Task instructions: This exercise calls for duplicating every entry below exactly, without the images.
______
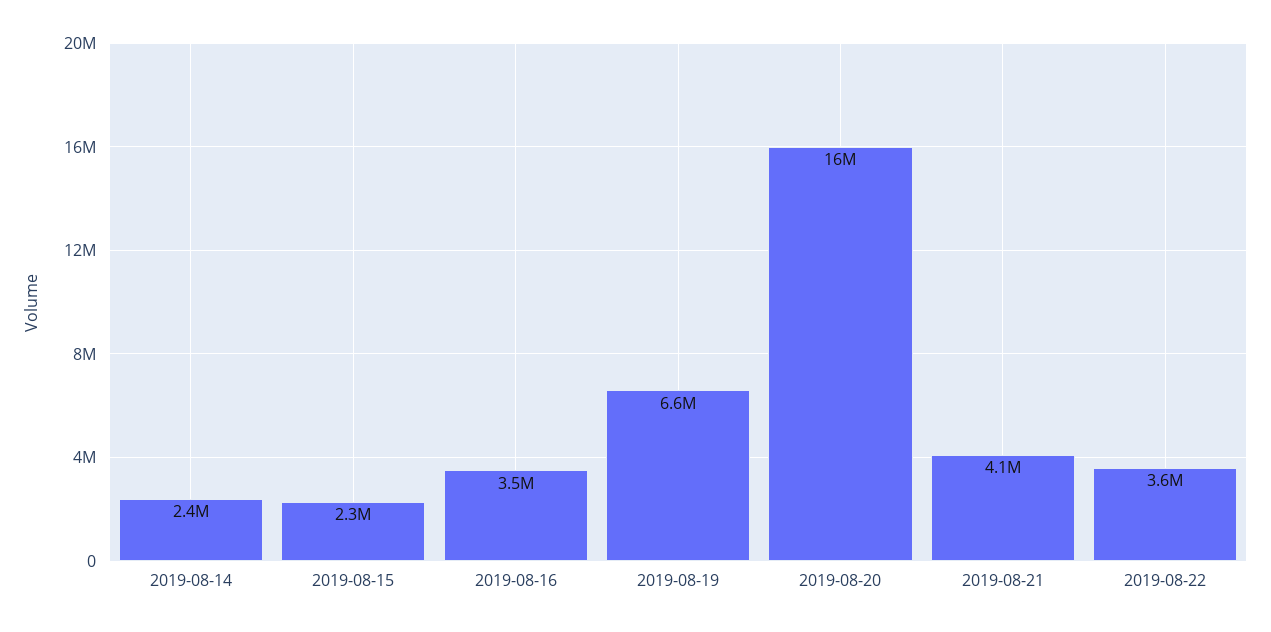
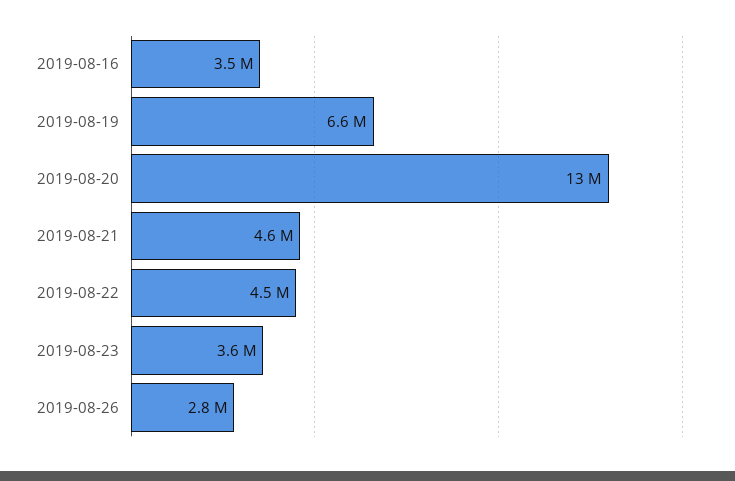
2019-08-14: 2400000 -> none
2019-08-15: 2300000 -> none
2019-08-20: 16000000 -> 13000000
2019-08-21: 4100000 -> 4600000
2019-08-22: 3600000 -> 4500000
2019-08-23: none -> 3600000
2019-08-26: none -> 2800000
______
Task result:
2019-08-14: 2400000 -> none
2019-08-15: 2300000 -> none
2019-08-20: 16000000 -> 13000000
2019-08-21: 4100000 -> 4600000
2019-08-22: 3600000 -> 4500000
2019-08-23: none -> 3600000
2019-08-26: none -> 2800000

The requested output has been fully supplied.